The woman had been arrested early on Thursday on the order of a judge and held in a cell at the Royal Courts of Justice pending her court appearance.

Mrs Justice Parker said she would reconsider the case on Friday and remanded the woman in custody overnight.

She said she thought that the woman, who was escorted to and from court through public areas of the Royal Courts of Justice complex in handcuffs, could be a "flight risk".

Judicial heads have twice in recent years laid down rules relating to procedures judges must follow when considering applications to commit people to prison for contempt, in a bid to ensure no-one is jailed in secret.

In March 2015 Lord Thomas, the Lord Chief Justice and the most senior judge in England and Wales, said ''open justice'' was a ''fundamental principle''.

He said the general rule was that committal hearings were staged in public, orders were made in public, judgments were given in public and people were named.

Mr Hemming said Mrs Justice Parker had not been dealing with a contempt of court application.

"The bottom line is that people should never be jailed in secret and the public must know what judges do in their name," he said.

"Senior judges have laid down rules governing hearings where people are found to be in contempt and given jail terms.

"This wasn't a contempt hearing so those rules wouldn't seem to apply.

"And I understand that the judge has a child's welfare uppermost in her mind.

"But this is a troubling situation.

"A woman has been jailed for a night at a public hearing by a High Court judge in London without being convicted of an offence and journalists can't tell anyone who she is.

"Something isn't right.

"This raises big human rights issues.

"The right to free speech, the right to liberty."

He added: "I think senior judges need to look carefully at these kind hearings and draw up rules for how they can be reported and what restrictions can and can't be imposed."

Mrs Justice Parker said social services bosses at Barking and Dagenham Council had welfare responsibility for the little girl and had begun litigation.

Lawyers representing council bosses, and a barrister representing the woman, had argued her identity should not be reported.
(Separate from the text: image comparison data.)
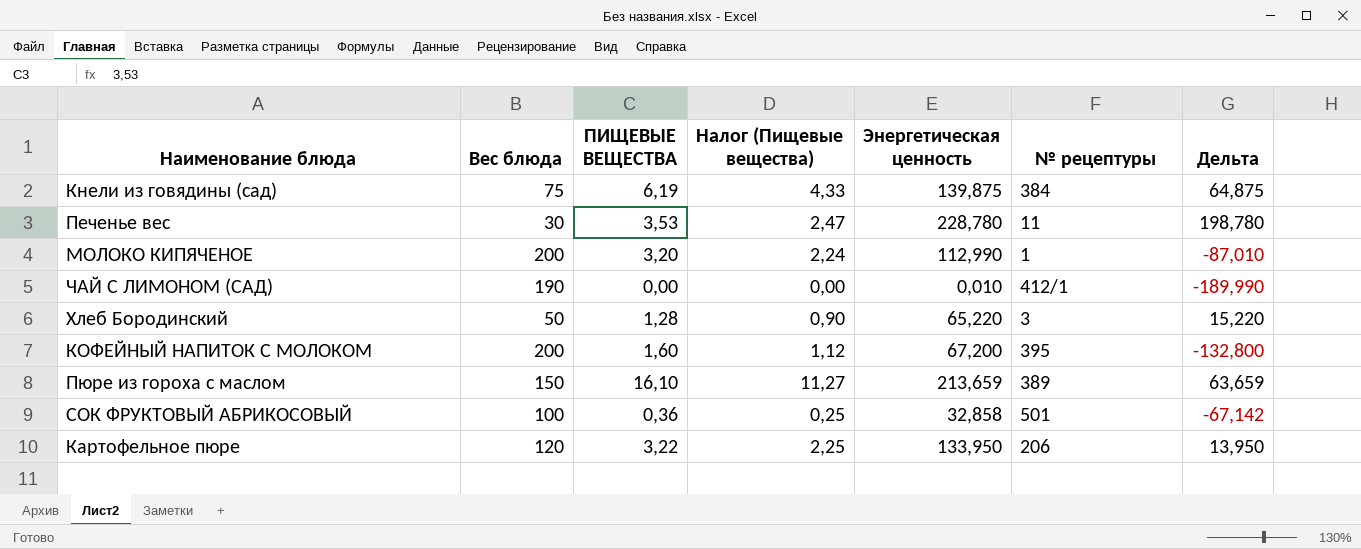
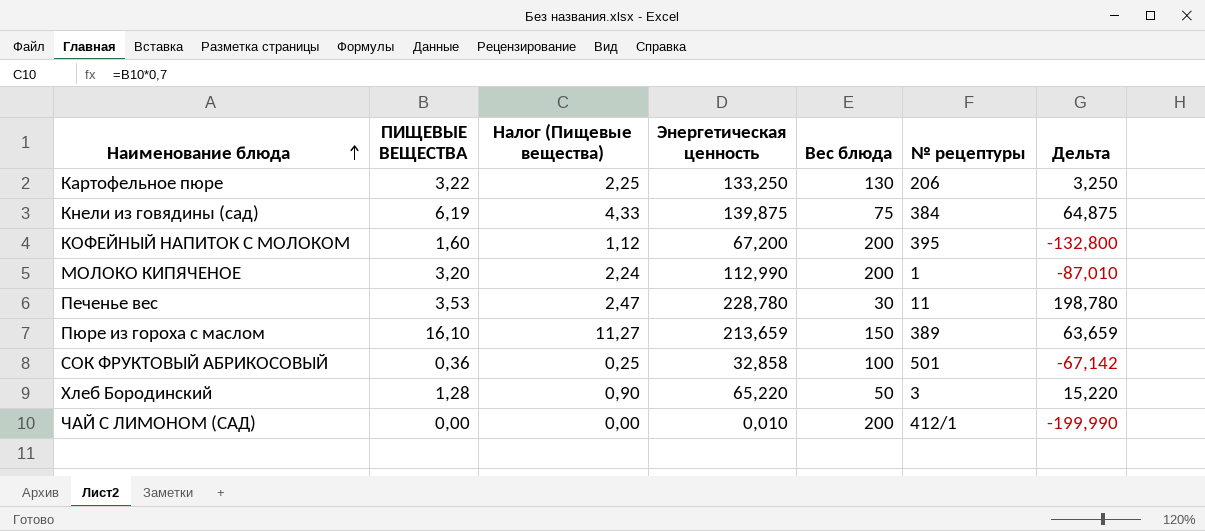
row order: none -> Наименование блюда ascending
column Вес блюда | position: 2 -> 5
Картофельное пюре | Энергетическая ценность: 133,950 -> 133,250
Картофельное пюре | Вес блюда: 120 -> 130
Картофельное пюре | Дельта: 13,950 -> 3,250
ЧАЙ С ЛИМОНОМ (САД) | Вес блюда: 190 -> 200
ЧАЙ С ЛИМОНОМ (САД) | Дельта: -189,990 -> -199,990

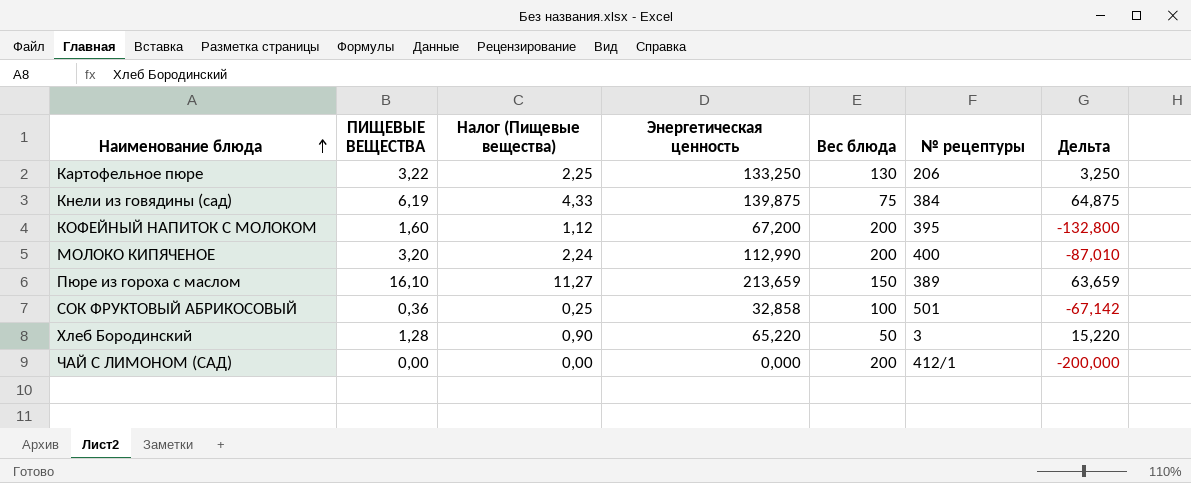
row Печенье вес: 3,53 | 2,47 | 228,780 | 30 | 11 | 198,780 -> none
МОЛОКО КИПЯЧЕНОЕ | № рецептуры: 1 -> 400
ЧАЙ С ЛИМОНОМ (САД) | Энергетическая ценность: 0,010 -> 0,000
ЧАЙ С ЛИМОНОМ (САД) | Дельта: -199,990 -> -200,000

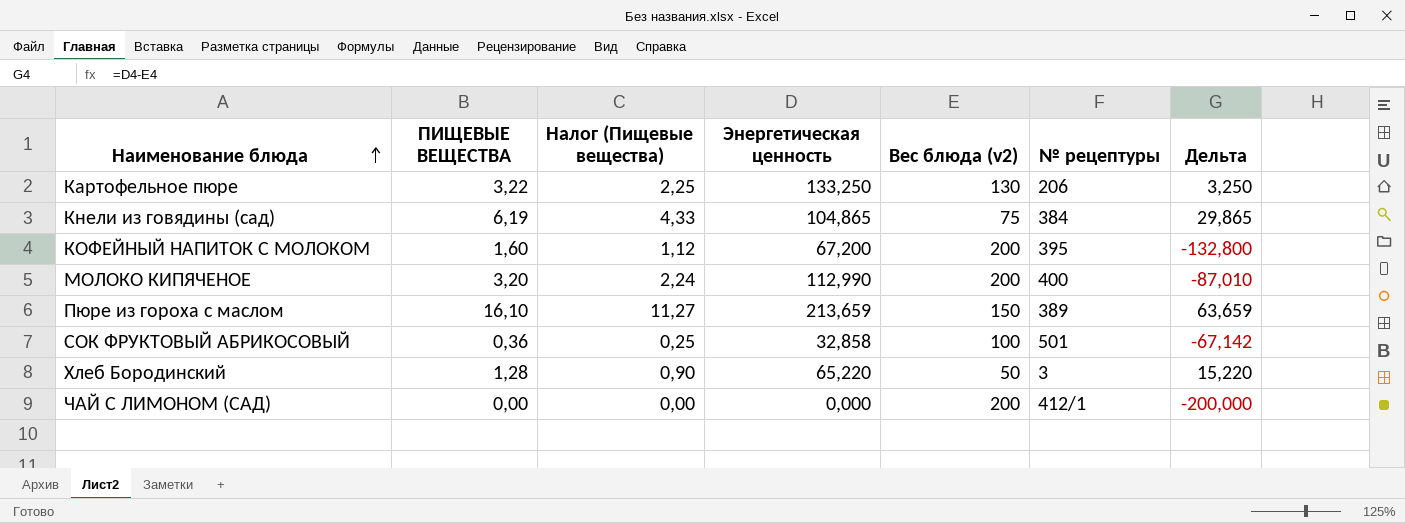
column name: Вес блюда -> Вес блюда (v2)
Кнели из говядины (сад) | Энергетическая ценность: 139,875 -> 104,865
Кнели из говядины (сад) | Дельта: 64,875 -> 29,865

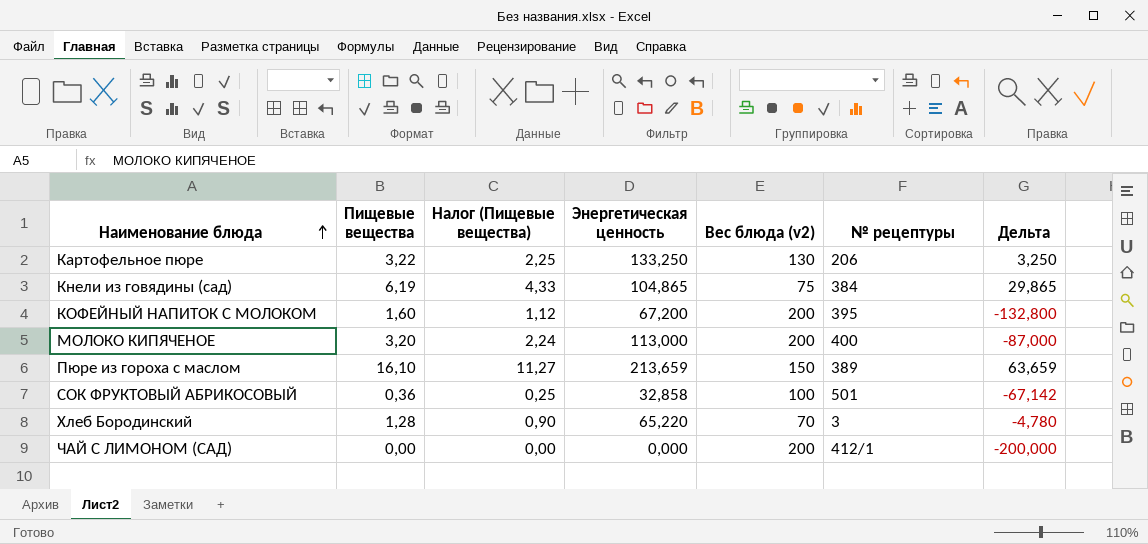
column name: ПИЩЕВЫЕ ВЕЩЕСТВА -> Пищевые вещества
МОЛОКО КИПЯЧЕНОЕ | Энергетическая ценность: 112,990 -> 113,000
МОЛОКО КИПЯЧЕНОЕ | Дельта: -87,010 -> -87,000
Хлеб Бородинский | Вес блюда (v2): 50 -> 70
Хлеб Бородинский | Дельта: 15,220 -> -4,780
They had disagreed about whether she should be remanded in custody overnight in circumstances where she had not been found to be in contempt or convicted of any wrongdoing.

Council lawyers said she was a flight risk and should be remanded in custody.

Barrister Seema Kansal, who represented the woman, said she should be released and suggested remanding her in custody in such circumstances might be an infringement of her right to liberty.

Mrs Justice Parker said she was satisfied she had the power to remand the woman in custody overnight and said she had concluded such a move was justified.

She told lawyers: "The question of deprivation of liberty and punishment in civil court proceedings is always very difficult."

The woman had told the judge her father had taken the little girl to his home in New York City.

She said family members were afraid the little girl would go into council care.

Mrs Justice Parker questioned whether the woman, who also has links to Jamaica and Canada, was telling the truth.